Over the past year there has been a louder call for police department reform than ever. In Virginia police reform is in the process of changing, but not in the way most are asking for. After the controversial police brutality cases such as Freddie Grey, Sandra Bland, Michael Brown, and Eric Garner citizens all over the United States have rallied for improvements such as body cameras and occasional psychological tests. Instead, Virginia has proposed putting police officers under a complete confidentiality agreement.

The state Senate approved of a bill that will thoroughly disguise all information regarding police officers and their employment. Since taxpayer dollars fund officer’s salaries, citizens feel they have a right to know who they are interacting with. The general public would not have access to officers names, positions, employment information, and training backgrounds. One reason behind keeping the employment history of officers hidden is to deflect attention to the fact that policemen with negative records jump from station to station. The demand to cover up such information could stem from the media. Police departments do not want journalists to snoop as far as they please. This bill would block writers from being able to fully research a story and uncover juicy details that would flood a police department with negative press.
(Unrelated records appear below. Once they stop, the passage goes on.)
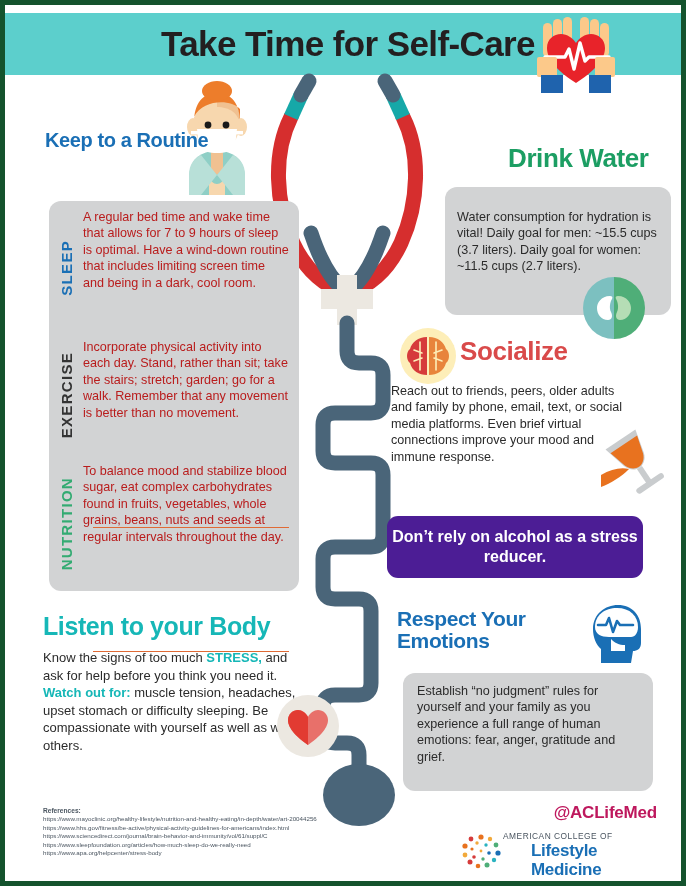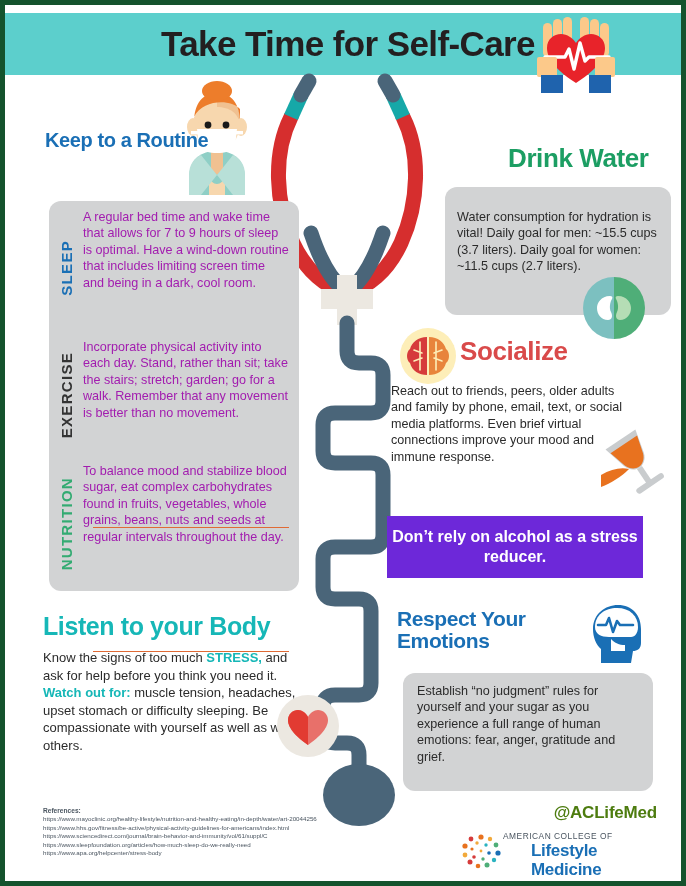--- a/index.html
+++ b/index.html
@@ -27,51 +27,51 @@
   .panel{position:absolute;background:#d2d3d4;border-radius:12px;box-sizing:border-box;}
   #panel-left{left:44px;top:196px;width:250px;height:390px;}
   #panel-water{left:440px;top:182px;width:226px;height:128px;}
   #panel-emotions{left:398px;top:668px;width:250px;height:118px;}
 
   
   .lrow{position:absolute;left:0;width:250px;display:flex;}
   .vlabel{width:34px;flex:0 0 34px;display:flex;align-items:center;justify-content:center;}
   .vlabel span{writing-mode:vertical-rl;transform:rotate(180deg);
      font-size:15px;font-weight:bold;letter-spacing:1.3px;white-space:nowrap;}
-  .lbody{flex:1;font-size:12.6px;line-height:16.4px;color:#a21caf;padding-right:10px;}
+  .lbody{flex:1;font-size:12.6px;line-height:16.4px;color:#b91c1c;padding-right:10px;}
   #row-sleep{top:8px;height:118px;}
   #row-sleep .vlabel span{color:#1a6fb5;}
   #row-exercise{top:138px;height:112px;}
   #row-exercise .vlabel span{color:#333333;}
   #row-nutrition{top:262px;height:122px;}
   #row-nutrition .vlabel span{color:#33ab72;}
   .divider{position:absolute;left:44px;width:196px;height:0;border-top:1.4px solid #e06a35;}
   #div1{top:326px;}
   #div2{top:450px;}
 
   
   .body-text{position:absolute;font-size:12.6px;line-height:16.4px;color:#2b2b2b;}
   #water-text{left:452px;top:192px;width:206px;margin-top:12px;}
   #social-text{left:386px;top:378px;width:240px;}
   #listen-text{left:38px;top:644px;width:258px;font-size:13px;line-height:17.6px;}
   #emotions-text{left:412px;top:678px;width:226px;}
   .hl{color:#16b7b7;font-weight:bold;}
 
   
   #alcohol-callout{position:absolute;left:382px;top:511px;width:256px;height:62px;
-     background:#6d28d9;border-radius:0;display:flex;align-items:center;
+     background:#4c1d95;border-radius:11px;display:flex;align-items:center;
      justify-content:center;text-align:center;}
   #alcohol-callout .t{font-size:16px;font-weight:bold;color:#ffffff;line-height:20px;}
 
   
   #refs{position:absolute;left:38px;top:802px;width:330px;color:#4a5560;}
   #refs .rtitle{font-size:6.6px;font-weight:bold;margin-bottom:1px;}
   #refs .rline{font-size:6.2px;line-height:8.6px;white-space:nowrap;}
   #handle{position:absolute;left:452px;top:798px;width:200px;text-align:right;
-     font-size:17px;font-weight:bold;color:#4d7c0f;letter-spacing:-0.2px;}
+     font-size:17px;font-weight:bold;color:#be185d;letter-spacing:-0.2px;}
   #aclm-logo{position:absolute;left:454px;top:824px;width:196px;height:44px;}
   #aclm-text{position:absolute;left:498px;top:826px;width:160px;}
   #aclm-text .l1{font-size:8.4px;color:#4a5560;letter-spacing:0.5px;line-height:10px;}
   #aclm-text .l2{font-size:17px;color:#1a6fb5;font-weight:bold;line-height:19px;letter-spacing:-0.3px;margin-left:28px;}
 
   svg{display:block;overflow:visible;}
   .abs{position:absolute;}
 </style>
 </head>
 <body>
@@ -210,21 +210,21 @@
     <path d="M31 50 C14 38 11 30 11 25 C11 19 16 15 21 15 C25 15 29 18 31 22 L31 50 Z" fill="#e23b32"></path>
   </svg>
 
   <svg class="abs" style="left:580px;top:598px;width:62px;height:60px;" viewBox="0 0 62 60">
     <path d="M8 26 C8 11 20 2 33 2 C47 2 56 12 56 26 L56 40 C56 46 52 48 48 48 L46 60 L16 60 L16 46 C11 42 8 34 8 26 Z" fill="#1a6fb5"></path>
     <path d="M10 24 C10 12 20 5 32 5 C45 5 53 13 53 24 C53 30 50 34 46 34 L24 34 C16 34 10 31 10 24 Z" fill="#ffffff"></path>
     <path d="M13 22 L21 22 L24 15 L28 29 L32 18 L35 22 L48 22" fill="none" stroke="#1a6fb5" stroke-width="2.6" stroke-linecap="round" stroke-linejoin="round"></path>
     <path d="M26 36 C30 40 34 42 40 42 L40 48 L26 48 Z" fill="#ffffff"></path>
   </svg>
   <div class="panel" id="panel-emotions"></div>
-  <div class="body-text" id="emotions-text">Establish “no judgment” rules for yourself and your sugar as you experience a full range of human emotions: fear, anger, gratitude and grief.</div>
+  <div class="body-text" id="emotions-text">Establish “no judgment” rules for yourself and your family as you experience a full range of human emotions: fear, anger, gratitude and grief.</div>
 
   <div id="refs">
     <div class="rtitle">References:</div>
     <div class="rline">https://www.mayoclinic.org/healthy-lifestyle/nutrition-and-healthy-eating/in-depth/water/art-20044256</div>
     <div class="rline">https://www.hhs.gov/fitness/be-active/physical-activity-guidelines-for-americans/index.html</div>
     <div class="rline">https://www.sciencedirect.com/journal/brain-behavior-and-immunity/vol/61/suppl/C</div>
     <div class="rline">https://www.sleepfoundation.org/articles/how-much-sleep-do-we-really-need</div>
     <div class="rline">https://www.apa.org/helpcenter/stress-body</div>
   </div>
This bill turns the victim from the public to the officer. For months now citizens all over the country have voiced how they fear the police. Yet, this bill is dedicated to protecting the police instead of the people. Police in the state of Virginia are not even mandated to wear body cameras. Out of frustration and fear, violence against police officers has been visible. Policemen and women need to be protected. However, citizens need protecting too. Some say that hiding identities of officers could heighten risk for citizens. Without anyone knowing who they are, police may feel free to act however they want under the shield of anonymity. It is ironic that a recent study stated that police are actually safer now compared to other times in recent history. While there has been more threats against police, actual attacks have declined steadily since the 1970’s.

Governor McAuliffe has not publicly commented whether he would sign or reject this bill if it found its way to his desk. It is also unclear if this bill is passed, would it inspire other states to follow suit?